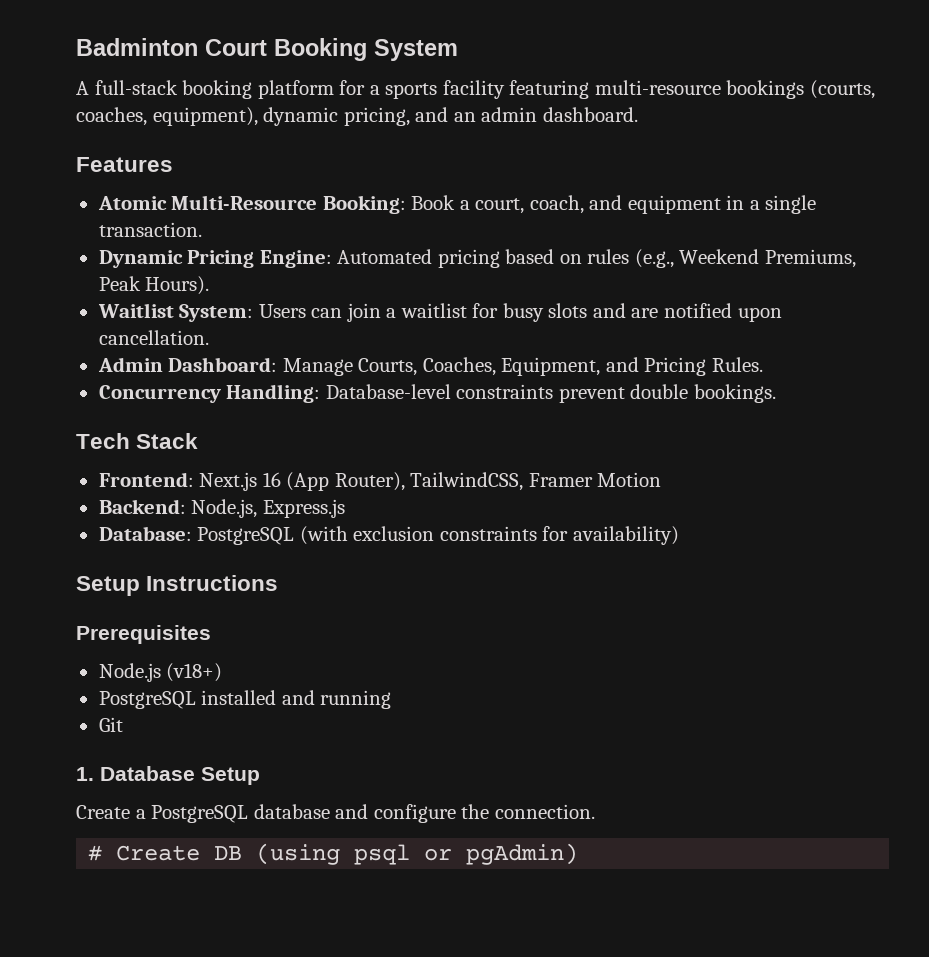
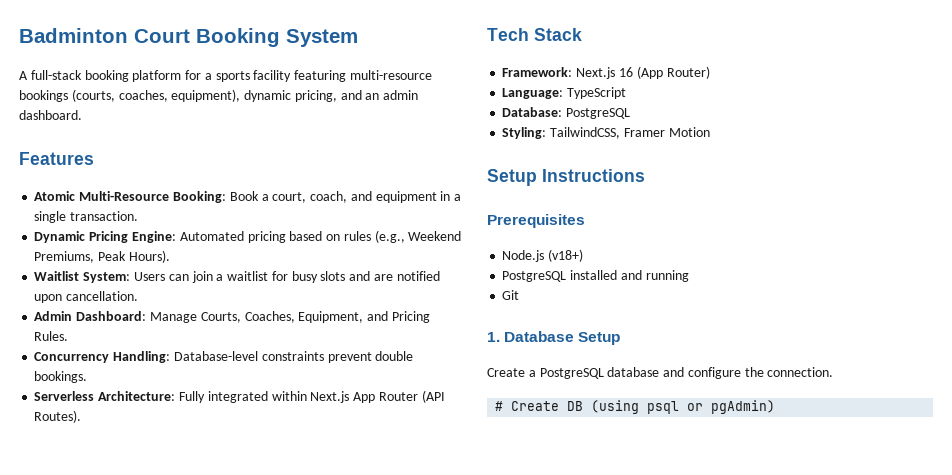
+ Serverless Architecture: Fully integrated within Next.js App Router (API Routes).
- Frontend: Next.js 16 (App Router), TailwindCSS, Framer Motion
- Backend: Node.js, Express.js
- Database: PostgreSQL (with exclusion constraints for availability)
+ Framework: Next.js 16 (App Router)
+ Language: TypeScript
+ Database: PostgreSQL
+ Styling: TailwindCSS, Framer Motion

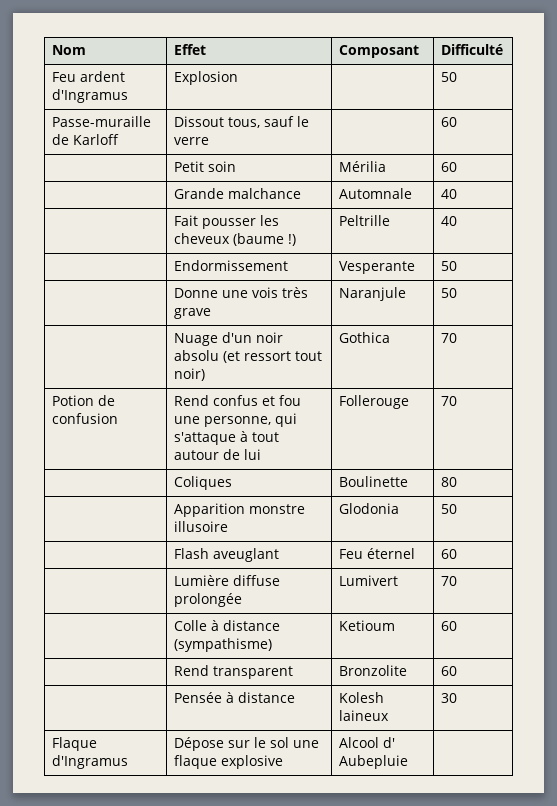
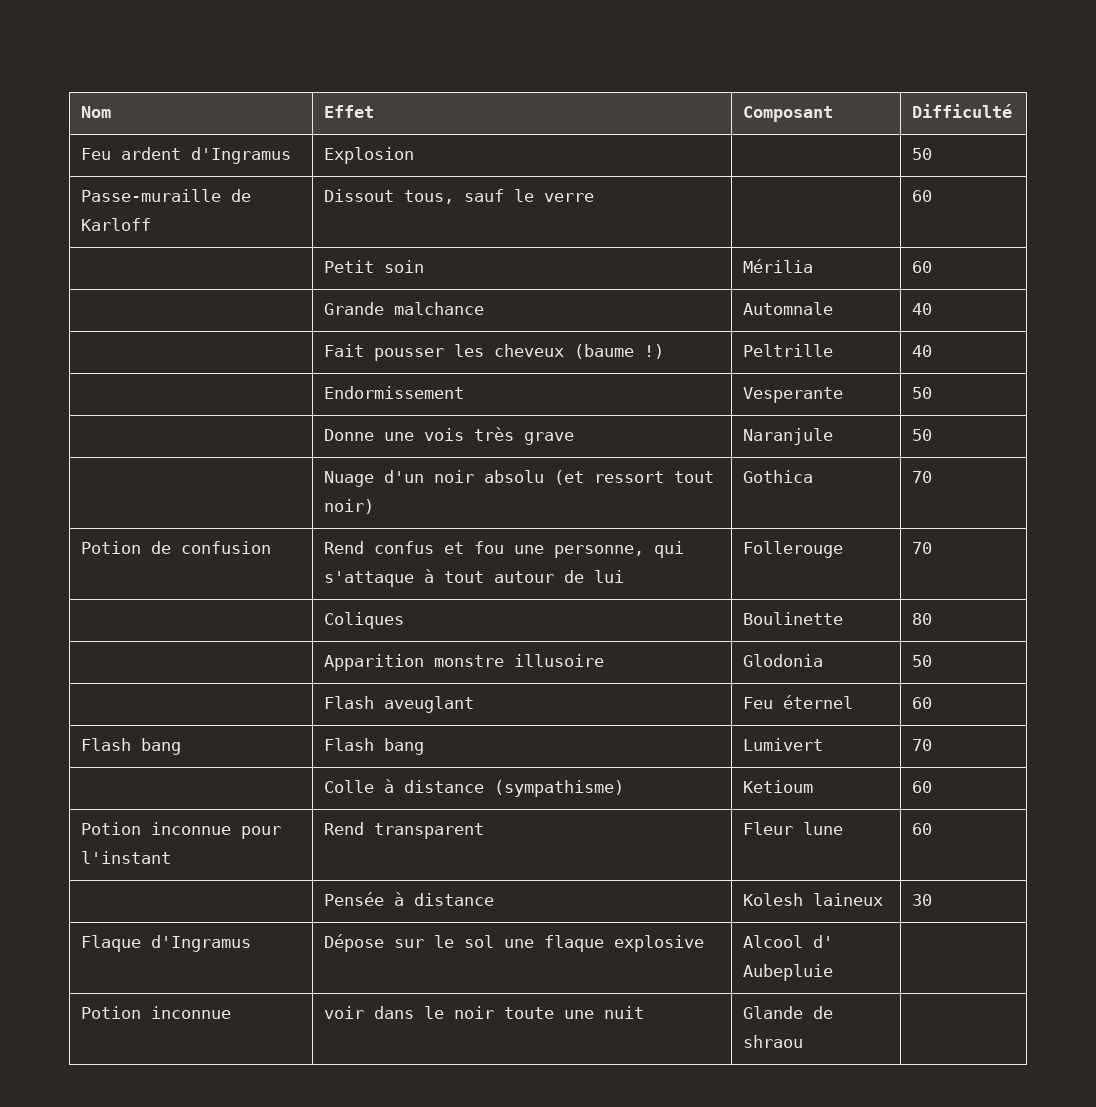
- | Lumière diffuse prolongée | Lumivert | 70
+ Flash bang | Flash bang | Lumivert | 70
- | Rend transparent | Bronzolite | 60
+ Potion inconnue pour l'instant | Rend transparent | Fleur lune | 60
+ Potion inconnue | voir dans le noir toute une nuit | Glande de shraou |

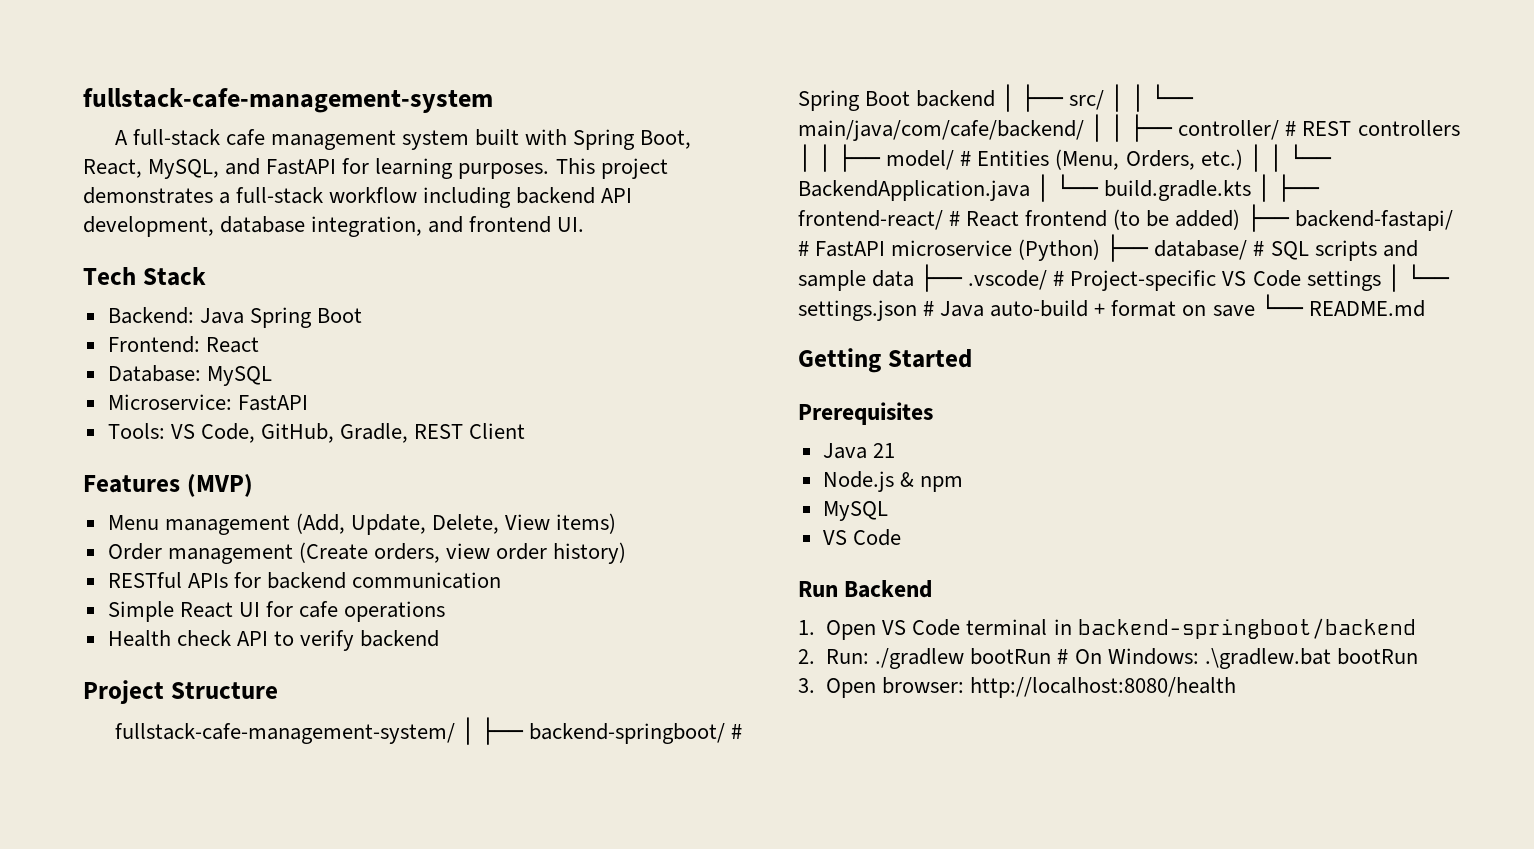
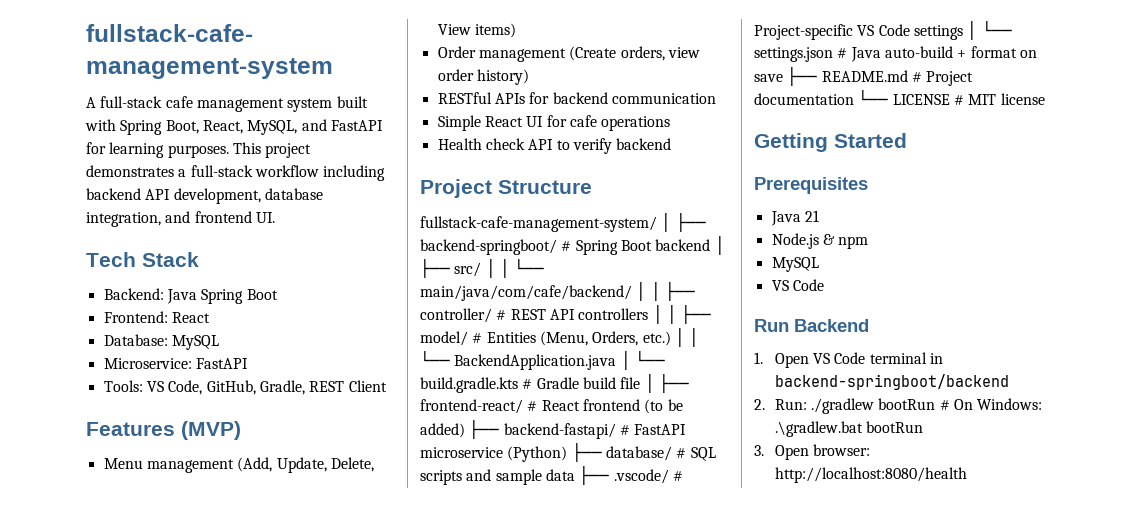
- fullstack-cafe-management-system/ │ ├── backend-springboot/ # Spring Boot backend │ ├── src/ │ │ └── main/java/com/cafe/backend/ │ │ ├── controller/ # REST controllers │ │ ├── model/ # Entities (Menu, Orders, etc.) │ │ └── BackendApplication.java │ └── build.gradle.kts │ ├── frontend-react/ # React frontend (to be added) ├── backend-fastapi/ # FastAPI microservice (Python) ├── database/ # SQL scripts and sample data ├── .vscode/ # Project-specific VS Code settings │ └── settings.json # Java auto-build + format on save └── README.md
+ fullstack-cafe-management-system/ │ ├── backend-springboot/ # Spring Boot backend │ ├── src/ │ │ └── main/java/com/cafe/backend/ │ │ ├── controller/ # REST API controllers │ │ ├── model/ # Entities (Menu, Orders, etc.) │ │ └── BackendApplication.java │ └── build.gradle.kts # Gradle build file │ ├── frontend-react/ # React frontend (to be added) ├── backend-fastapi/ # FastAPI microservice (Python) ├── database/ # SQL scripts and sample data ├── .vscode/ # Project-specific VS Code settings │ └── settings.json # Java auto-build + format on save ├── README.md # Project documentation └── LICENSE # MIT license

-=-=-

→ **INSTRUCTIONS FOR THE TASK**: Would you retype all the material above exactly, apart from its pictures?

→ **EXPECTED OUTPUT**:
+ Serverless Architecture: Fully integrated within Next.js App Router (API Routes).
- Frontend: Next.js 16 (App Router), TailwindCSS, Framer Motion
- Backend: Node.js, Express.js
- Database: PostgreSQL (with exclusion constraints for availability)
+ Framework: Next.js 16 (App Router)
+ Language: TypeScript
+ Database: PostgreSQL
+ Styling: TailwindCSS, Framer Motion

- | Lumière diffuse prolongée | Lumivert | 70
+ Flash bang | Flash bang | Lumivert | 70
- | Rend transparent | Bronzolite | 60
+ Potion inconnue pour l'instant | Rend transparent | Fleur lune | 60
+ Potion inconnue | voir dans le noir toute une nuit | Glande de shraou |

- fullstack-cafe-management-system/ │ ├── backend-springboot/ # Spring Boot backend │ ├── src/ │ │ └── main/java/com/cafe/backend/ │ │ ├── controller/ # REST controllers │ │ ├── model/ # Entities (Menu, Orders, etc.) │ │ └── BackendApplication.java │ └── build.gradle.kts │ ├── frontend-react/ # React frontend (to be added) ├── backend-fastapi/ # FastAPI microservice (Python) ├── database/ # SQL scripts and sample data ├── .vscode/ # Project-specific VS Code settings │ └── settings.json # Java auto-build + format on save └── README.md
+ fullstack-cafe-management-system/ │ ├── backend-springboot/ # Spring Boot backend │ ├── src/ │ │ └── main/java/com/cafe/backend/ │ │ ├── controller/ # REST API controllers │ │ ├── model/ # Entities (Menu, Orders, etc.) │ │ └── BackendApplication.java │ └── build.gradle.kts # Gradle build file │ ├── frontend-react/ # React frontend (to be added) ├── backend-fastapi/ # FastAPI microservice (Python) ├── database/ # SQL scripts and sample data ├── .vscode/ # Project-specific VS Code settings │ └── settings.json # Java auto-build + format on save ├── README.md # Project documentation └── LICENSE # MIT license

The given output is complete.